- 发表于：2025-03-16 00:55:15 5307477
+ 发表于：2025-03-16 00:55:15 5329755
_ _ _ _ _ _ _
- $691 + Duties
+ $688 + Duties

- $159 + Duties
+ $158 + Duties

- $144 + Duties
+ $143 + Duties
_ _ _ _ _ _ _
When "Duties" shows up in a line of the material, report that line.

» **OUTPUT FOR THIS EXERCISE**
- $691 + Duties
+ $688 + Duties
- $159 + Duties
+ $158 + Duties
- $144 + Duties
+ $143 + Duties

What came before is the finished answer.